Mass. Department Gets $200,000 Grant to Study Gang Activity


By Michael Lafleur, Lowell Sun (Lowell, Mass.)

The Lowell, Mass. Police Department, in conjunction with the Kennedy School of Government at Harvard University, has received a two-year, $200,000 state grant to study gang activity in the city.

The idea, Police Superintendent Edward Davis said yesterday, is to develop strategies to curb gang violence that target seasoned gang members while intervening with the less-hardened teenagers who gravitate toward them.

"It'll help us battle gang violence in the city by developing smarter methods of dealing with it," Davis said. "We need to drill down into the problem to figure out why it's occurring and not just throw money and people at it without any direction."

Davis said Lowell was chosen for the study because of its diverse demographic composition and the fact that Lowell experiences occasional though not sustained flare-ups in gang activity. He will work with professor Anthony Braga of the Kennedy School, who he said has been studying Lowell since the city experienced several gang-related shooting deaths in the summer of 2002.

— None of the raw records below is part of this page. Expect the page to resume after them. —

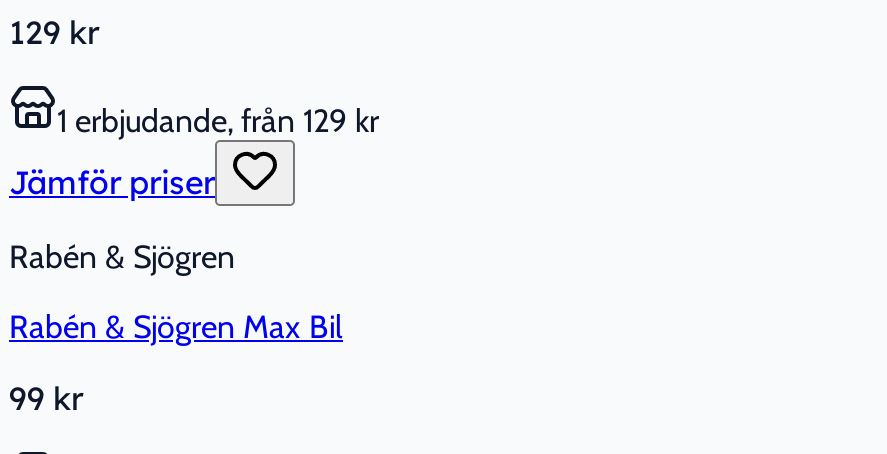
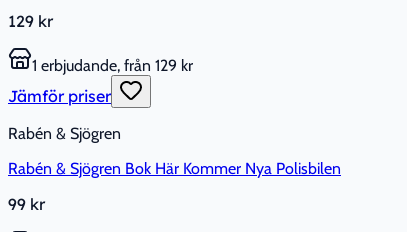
- Rabén & Sjögren Max Bil
+ Rabén & Sjögren Bok Här Kommer Nya Polisbilen
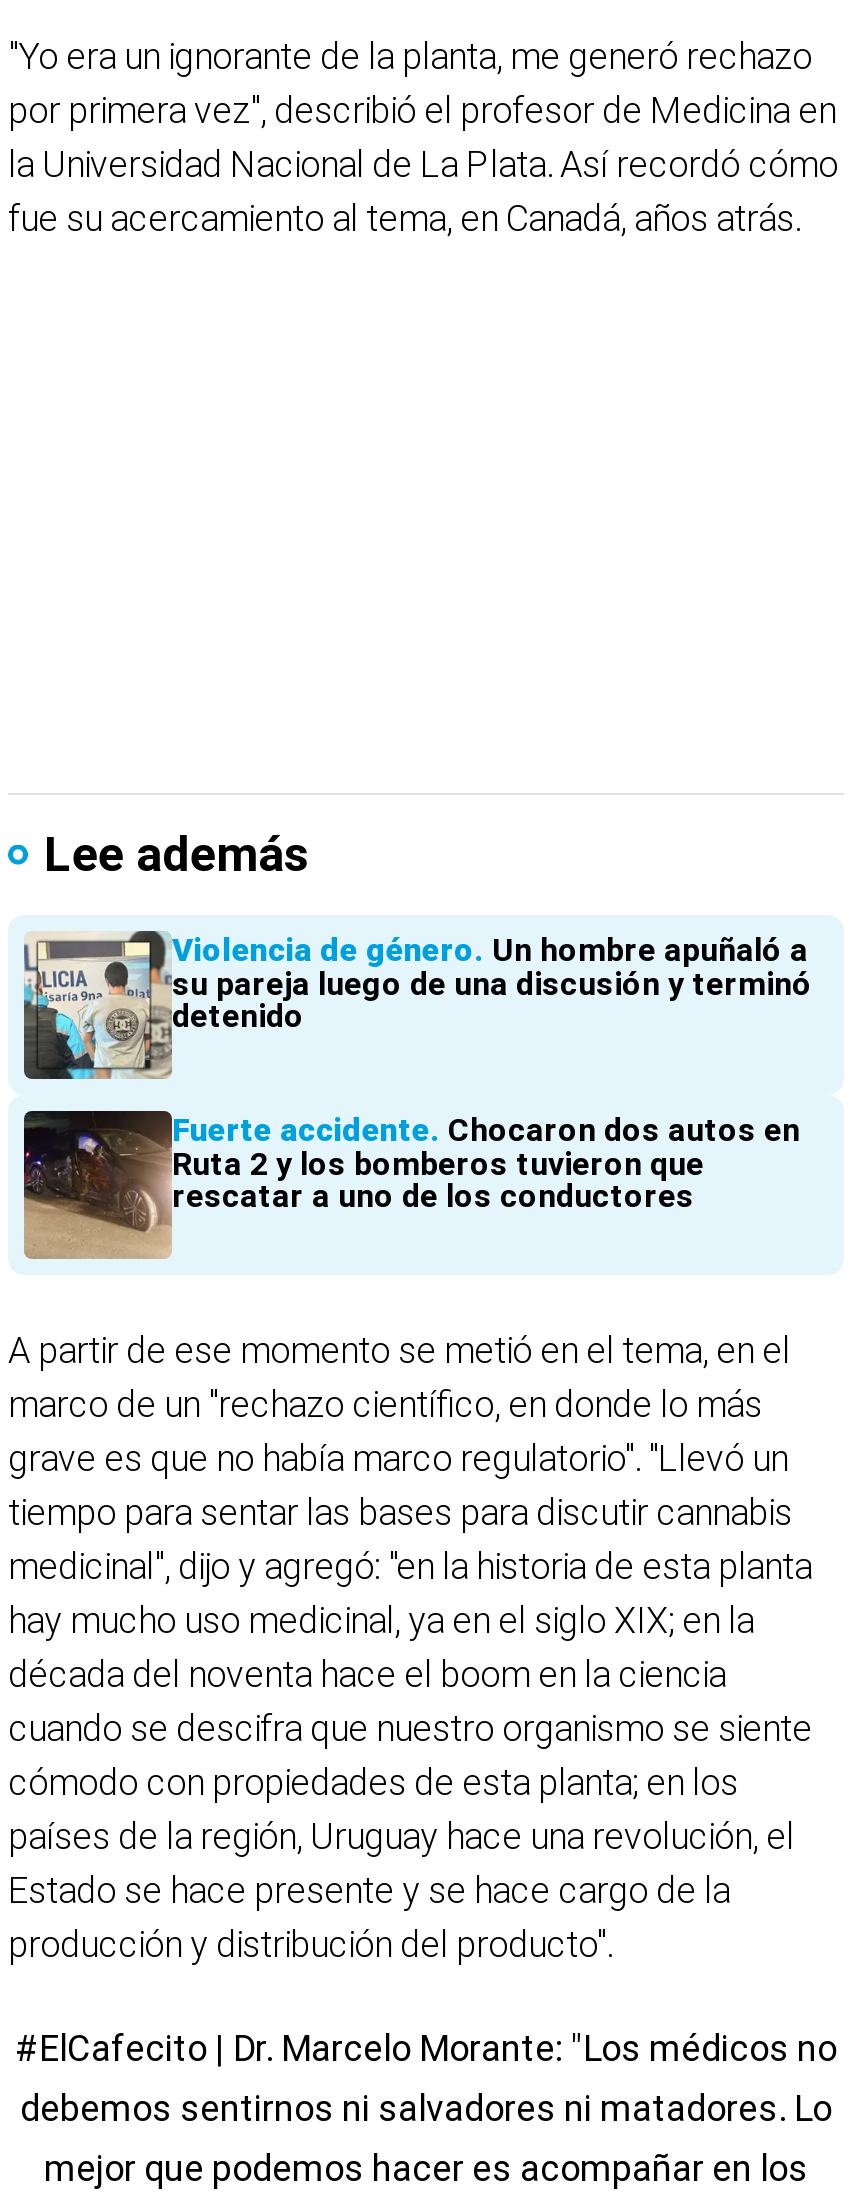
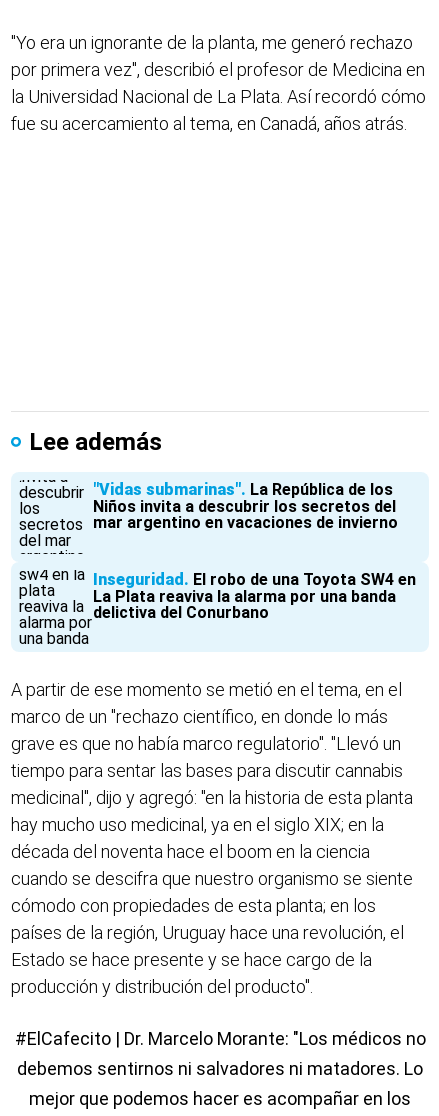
- [image]
- Violencia de género Un hombre apuñaló a
- su pareja luego de una discusión y terminó
- detenido
+ [image]
+ "Vidas submarinas" La República de los
+ Niños invita a descubrir los secretos del
+ mar argentino en vacaciones de invierno

- [image]
- Fuerte accidente Chocaron dos autos en
- Ruta 2 y los bomberos tuvieron que
- rescatar a uno de los conductores
+ [image]
+ Inseguridad El robo de una Toyota SW4 en
+ La Plata reaviva la alarma por una banda
+ delictiva del Conurbano
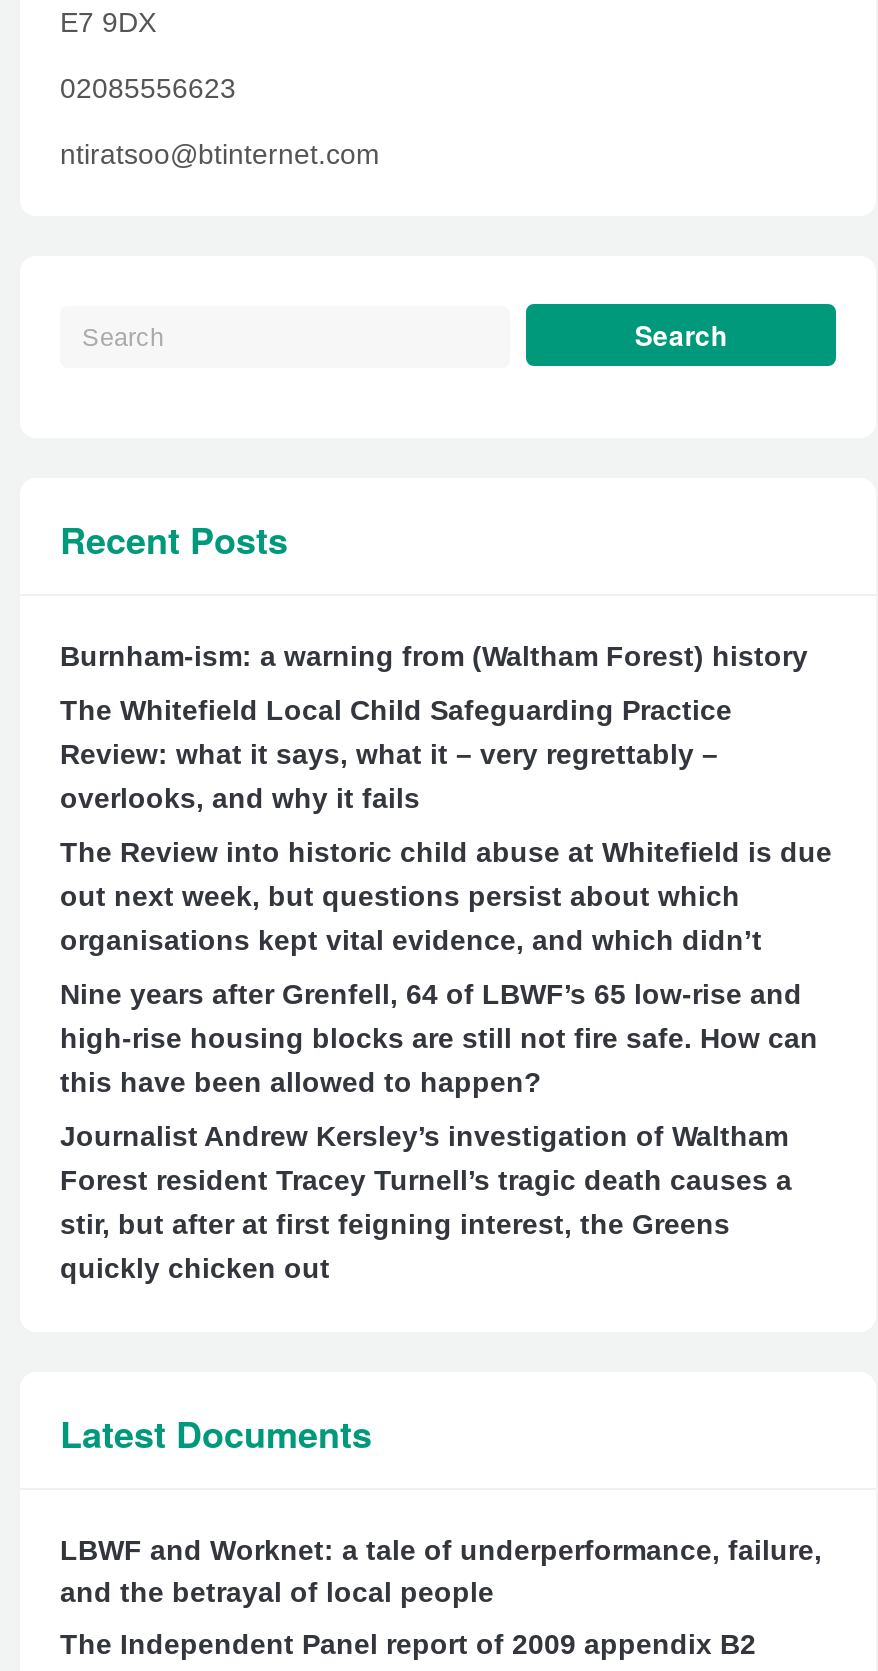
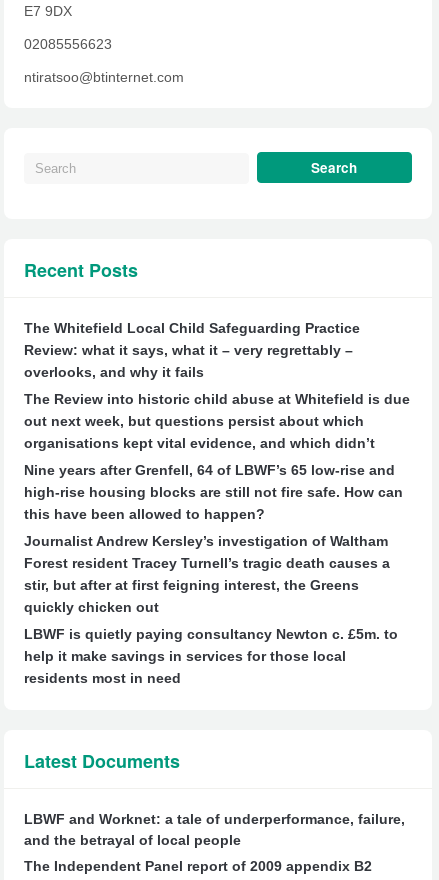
- Burnham-ism: a warning from (Waltham Forest) history

moved up: The Whitefield Local Child Safeguarding Practice | Review: what it says, what it – very regrettably – | overlooks, and why it fails | ... | stir, but after at first feigning interest, the Greens | quickly chicken out

+ LBWF is quietly paying consultancy Newton c. £5m. to
+ help it make savings in services for those local
+ residents most in need
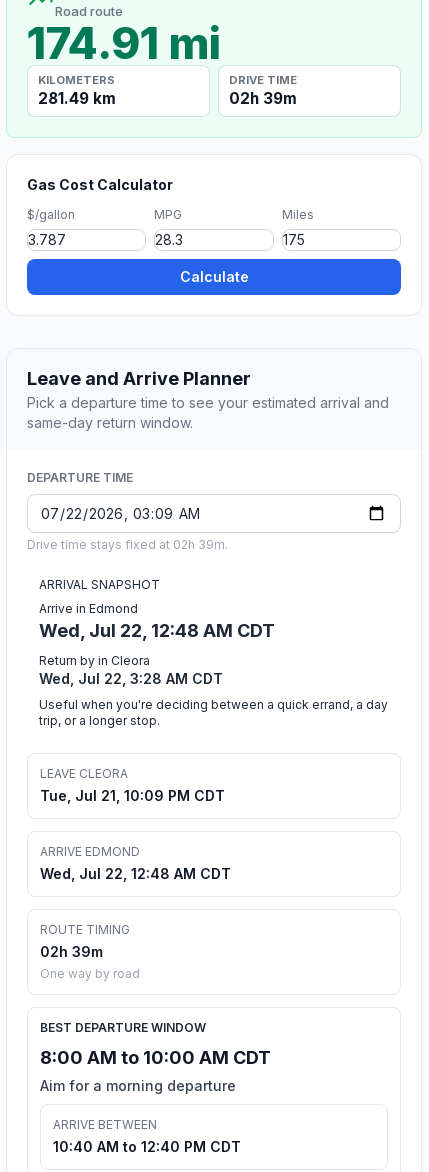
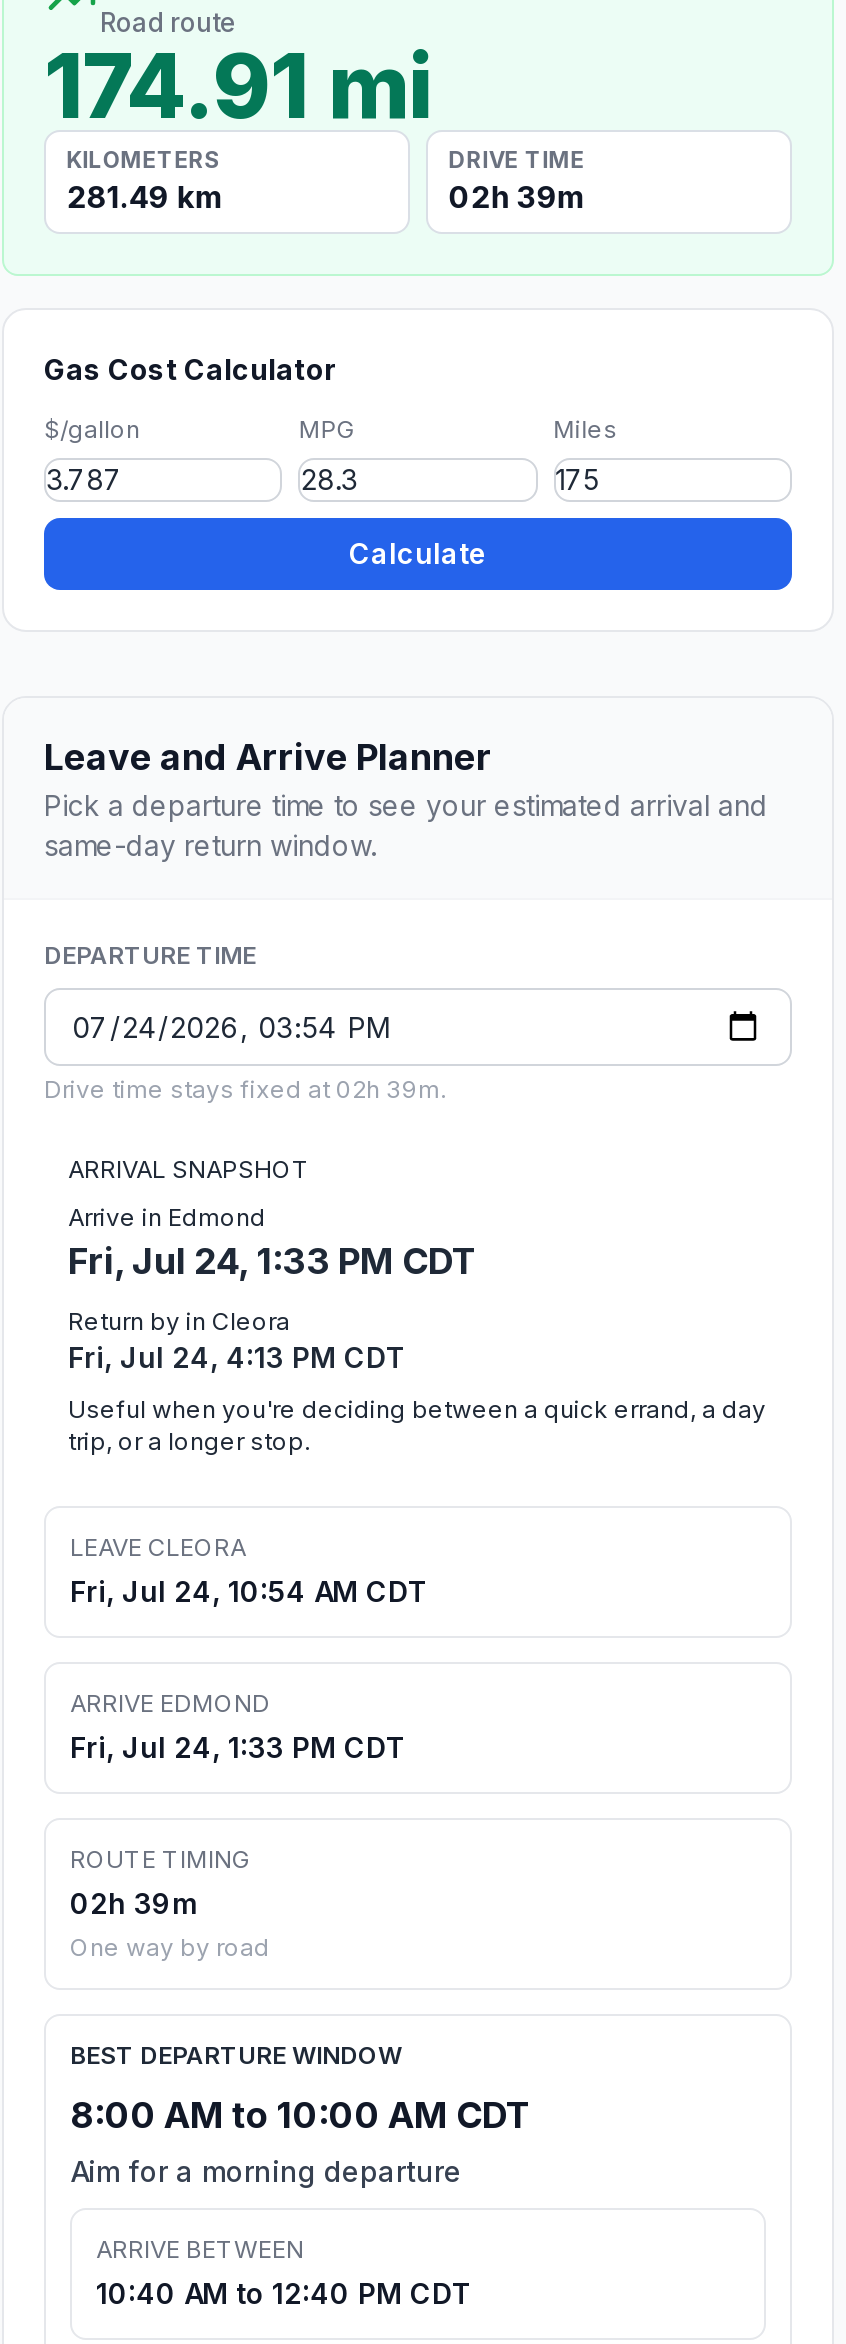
- Wed, Jul 22, 12:48 AM CDT
+ Fri, Jul 24, 1:33 PM CDT

- Wed, Jul 22, 3:28 AM CDT
+ Fri, Jul 24, 4:13 PM CDT

- Tue, Jul 21, 10:09 PM CDT
+ Fri, Jul 24, 10:54 AM CDT

- Wed, Jul 22, 12:48 AM CDT
+ Fri, Jul 24, 1:33 PM CDT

"He's really been working with us as an unpaid consultant for over a year now," Davis said.

The money, from the state Executive Office of Public Safety, will allow Braga to focus more energy in the city, finding the causes and related factors in local gang violence, Davis said.

Braga could not be reached for comment yesterday.

In one of the first offshoots of Braga's work to date, announced by City Manager John Cox yesterday during a news conference at City Hall on local anti-crime initiatives being launched within the next month, Lowell police will soon begin a crackdown on motor-vehicle violations throughout the city.

There is a connection between gang shootings and armed gang members traveling in cars, police said. So police will dedicate more officers to stopping, and possibly searching, cars whose drivers violate traffic laws.

"You want to make people that would be inclined toward this type of activity be apprehensive about having a weapon in the car," said Lowell police Capt. William Taylor, the department spokesman.

Taylor said police would not focus on race in deciding who to stop during the crackdown but instead will pull over everyone they see engaged in the "negligent operation of a motor vehicle" in certain parts of Lowell.